Agw_cover_front_small

The open comment thread for this paper can be found here.

Chapter 1: Summary of the Skeptical Layman's Guide to Man-Made Global Warming

The table of contents for the rest of this paper, A Layman's Guide to Anthropogenic Global Warming (AGW) is hereFree pdf of this Climate Skepticism paper is here and print version is sold at cost here.

We know the temperature of the Earth has increased over the last half of the 19th century and most of the 20th century as the world has exited a particularly cold period called the Little Ice Age.  One of the odd coincidences that colors our judgment about climate trends is that man began systematically measuring temperatures in the early to mid-nineteenth century just as the world was beginning to exit what was perhaps the coldest period of the last millennia.  Throughout their study of climate trends, scientists have to try to parse warming that is a natural result of exiting this cyclical cold period from warming that is perhaps due to man’s influence.

We know further, from laboratory work, that CO2, and more importantly water vapor, in the atmosphere serves to keep the Earth warmer than it would be in their absence.  What we don’t know, in fact what we have no empirical proof for, is if rising CO2 levels over the last century (caused in part by man’s combustion of fossil fuels) has caused some or all of the 20th century warming.  The fact that we have no empirical evidence for this man-made effect on climate doesn’t mean it is not true, but it is something we should not forget in all this debate.  What we have instead are historical correlations in the data, far from perfect, that seem to show some relationship over history between CO2 and temperature.  Some find this data to be compelling evidence of cause and effect, and others do not. 

Before we start, since this paper is by definition somewhat in opposition to the core of Anthropogenic Global Warming (AGW) theory, it would be useful to state in simple terms just what that theory is.   The strong AGW hypothesis is roughly as follows:

1. The world has been warming for a century, and this warming is beyond any cyclical variation we have seen over the last 1000 or more years, and beyond the range of what we might expect from natural climate variations.

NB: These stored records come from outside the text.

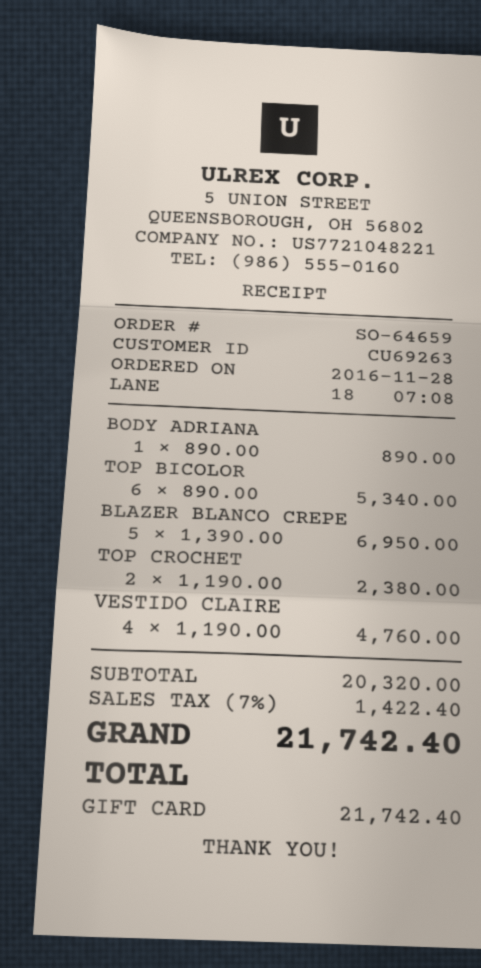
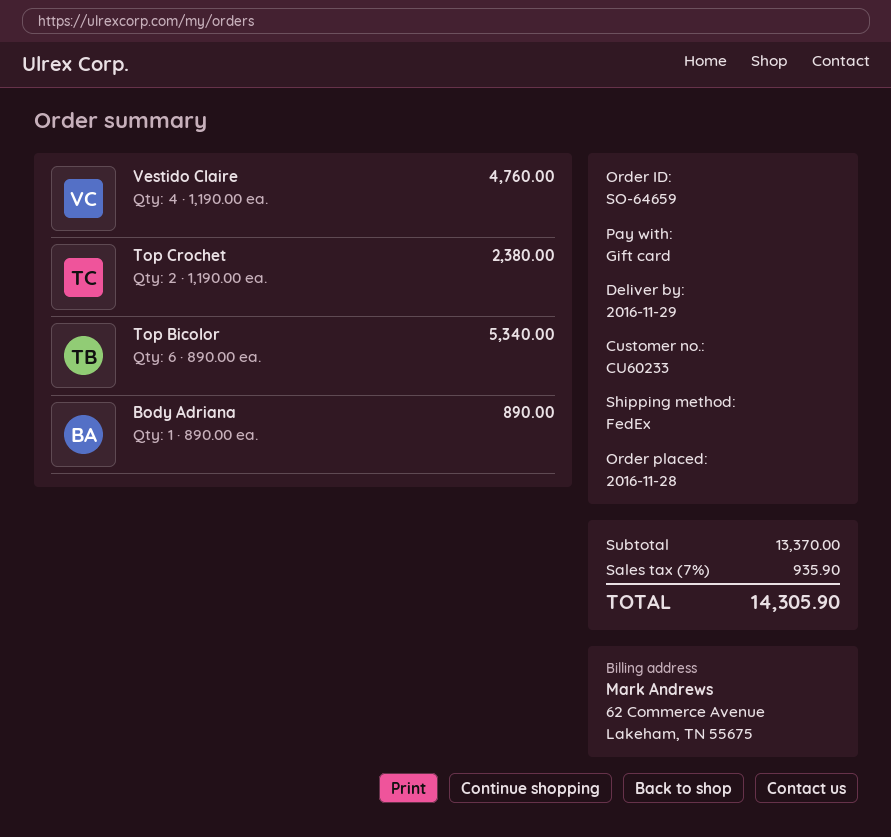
customer number: CU69263 -> CU60233
BLAZER BLANCO CREPE: 5 x 1390.00 = 6950.00 -> none
subtotal: 20320.00 -> 13370.00
tax: 7% = 1422.40 -> 7% = 935.90
total: 21742.40 -> 14305.90

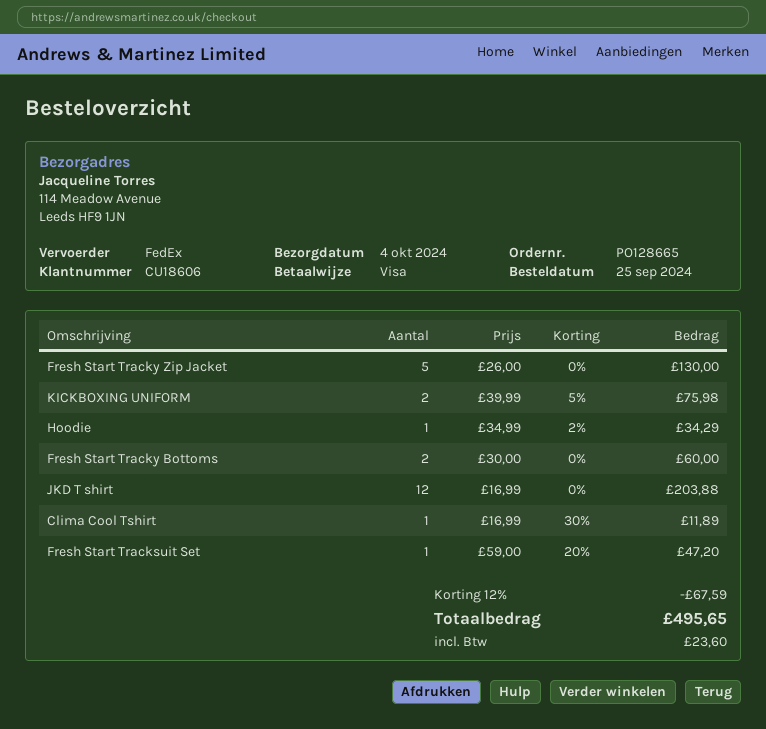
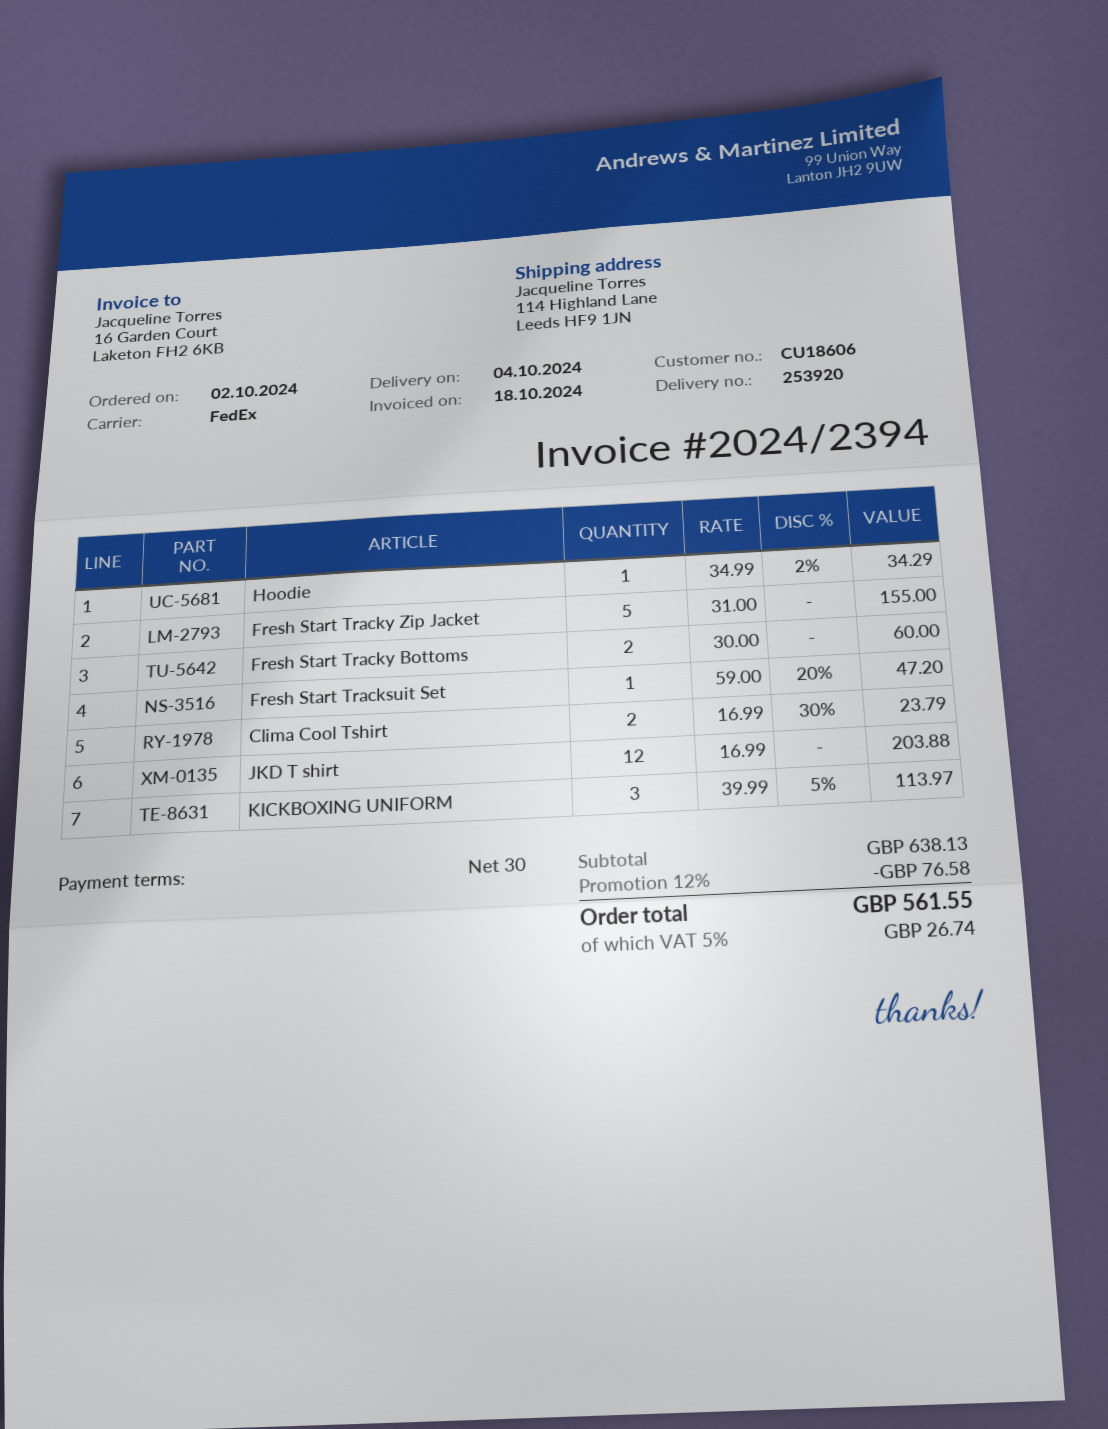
order date: 2024-09-25 -> 2024-10-02
ship to: 114 Meadow Avenue, Leeds HF9 1JN -> 114 Highland Lane, Leeds HF9 1JN
Fresh Start Tracky Zip Jacket: 5 x 26.00 = 130.00 -> 5 x 31.00 = 155.00
KICKBOXING UNIFORM: 2 x 39.99 - 5% = 75.98 -> 3 x 39.99 - 5% = 113.97
Clima Cool Tshirt: 1 x 16.99 - 30% = 11.89 -> 2 x 16.99 - 30% = 23.79
discount: 12% = 67.59 -> 12% = 76.58
tax: 23.60 -> 26.74
total: 495.65 -> 561.55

2. Almost all of the warming in the second half of the 20th century, perhaps a half a degree Celsius, is due to man-made greenhouse gasses, particularly CO2

3. In the next 100 years, CO2 produced by man will cause a lot more warming, from as low as three degrees C to as high as 8 or 10 degrees C.

4. Positive feedbacks in the climate, like increased humidity, will act to triple the warming from CO2, leading to these higher forecasts and perhaps even a tipping point into climactic disaster

5. The bad effects of warming greatly outweigh the positive effects, and we are already seeing the front end of these bad effects today (polar bears dying, glaciers melting, etc)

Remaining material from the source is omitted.